N.M. Const. art. VI, § 35
There is created the "appellate judges nominating commission", consisting of: the chief justice of the supreme court or the chief justice's designee from the supreme court; two judges of the court of appeals appointed by the chief judge of the court of appeals; the governor, the speaker of the house of representatives and the president pro tempore of the senate shall each appoint two persons, one of whom shall be an attorney licensed to practice law in this state and the other who shall be a citizen who is not licensed to practice law in any state; the dean of the university of New Mexico school of law or the dean's designee, who shall be an associate dean, a faculty member, a retired faculty member or a former dean of the university of New Mexico school of law; the dean or the dean's designee shall serve as chair of the commission and shall vote only in the event of a tie vote; and four members of the state bar of New Mexico, representing civil and criminal prosecution and defense, appointed by the president of the state bar and the judges on the commission.

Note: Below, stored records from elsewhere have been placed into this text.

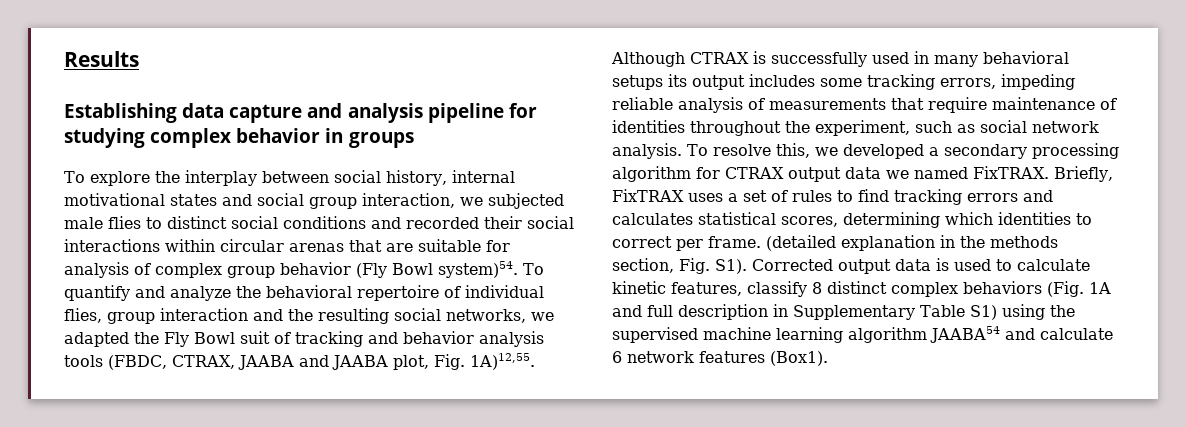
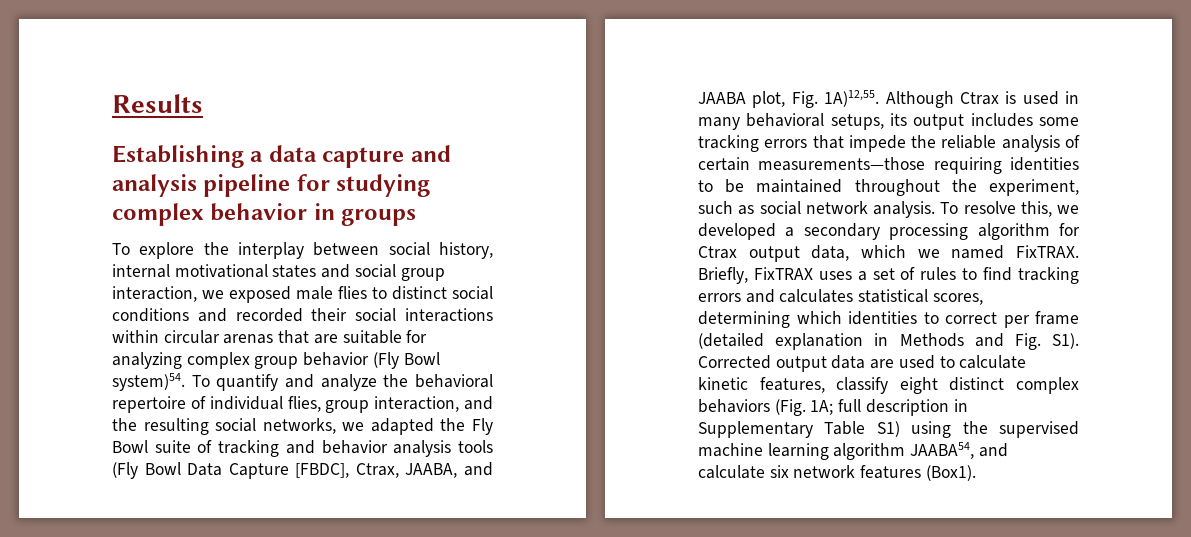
- Establishing data capture and analysis pipeline for studying complex behavior in groups
+ Establishing a data capture and analysis pipeline for studying complex behavior in groups
- To explore the interplay between social history, internal motivational states and social group interaction, we subjected male flies to distinct social conditions and recorded their social interactions within circular arenas that are suitable for analysis of complex group behavior (Fly Bowl system)54.
+ To explore the interplay between social history, internal motivational states and social group interaction, we exposed male flies to distinct social conditions and recorded their social interactions within circular arenas that are suitable for analyzing complex group behavior (Fly Bowl system)54.
- To quantify and analyze the behavioral repertoire of individual flies, group interaction and the resulting social networks, we adapted the Fly Bowl suit of tracking and behavior analysis tools (FBDC, CTRAX, JAABA and JAABA plot, Fig. 1A)12,55.
+ To quantify and analyze the behavioral repertoire of individual flies, group interaction, and the resulting social networks, we adapted the Fly Bowl suite of tracking and behavior analysis tools (Fly Bowl Data Capture [FBDC], Ctrax, JAABA, and JAABA plot, Fig. 1A)12,55.
- Although CTRAX is successfully used in many behavioral setups its output includes some tracking errors, impeding reliable analysis of measurements that require maintenance of identities throughout the experiment, such as social network analysis.
+ Although Ctrax is used in many behavioral setups, its output includes some tracking errors that impede the reliable analysis of certain measurements—those requiring identities to be maintained throughout the experiment, such as social network analysis.
- To resolve this, we developed a secondary processing algorithm for CTRAX output data we named FixTRAX.
+ To resolve this, we developed a secondary processing algorithm for Ctrax output data, which we named FixTRAX.
- Briefly, FixTRAX uses a set of rules to find tracking errors and calculates statistical scores, determining which identities to correct per frame. (detailed explanation in the methods section, Fig. S1). Corrected output data is used to calculate kinetic features, classify 8 distinct complex behaviors (Fig. 1A and full description in Supplementary Table S1) using the supervised machine learning algorithm JAABA54 and calculate 6 network features (Box1).
+ Briefly, FixTRAX uses a set of rules to find tracking errors and calculates statistical scores, determining which identities to correct per frame (detailed explanation in Methods and Fig. S1). Corrected output data are used to calculate kinetic features, classify eight distinct complex behaviors (Fig. 1A; full description in Supplementary Table S1) using the supervised machine learning algorithm JAABA54, and calculate six network features (Box1).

The appointments shall be made in such manner that each of the two largest major political parties, as defined by the Election Code, shall be equally represented on the commission. If necessary, the president of the state bar and the judges on the commission shall make the minimum number of additional appointments of members of the state bar as is necessary to make each of the two largest major political parties be equally represented on the commission. These additional members of the state bar shall be appointed such that the diverse interests of the state bar are represented. The dean of the university of New Mexico school of law shall be the final arbiter of whether such diverse interests are represented. Members of the commission shall be appointed for terms as may be provided by law. If a position on the commission becomes vacant for any reason, the successor shall be selected by the original appointing authority in the same manner as the original appointment was made and shall serve for the remainder of the term vacated.
The commission shall actively solicit, accept and evaluate applications from qualified lawyers for the position of justice of the supreme court or judge of the court of appeals and may require an applicant to submit any information it deems relevant to the consideration of the application.
Upon the occurrence of an actual vacancy in the office of justice of the supreme court or judge of the court of appeals, the commission shall meet within thirty days and within that period submit to the governor the names of persons qualified for the judicial office and recommended for appointment to that office by a majority of the commission.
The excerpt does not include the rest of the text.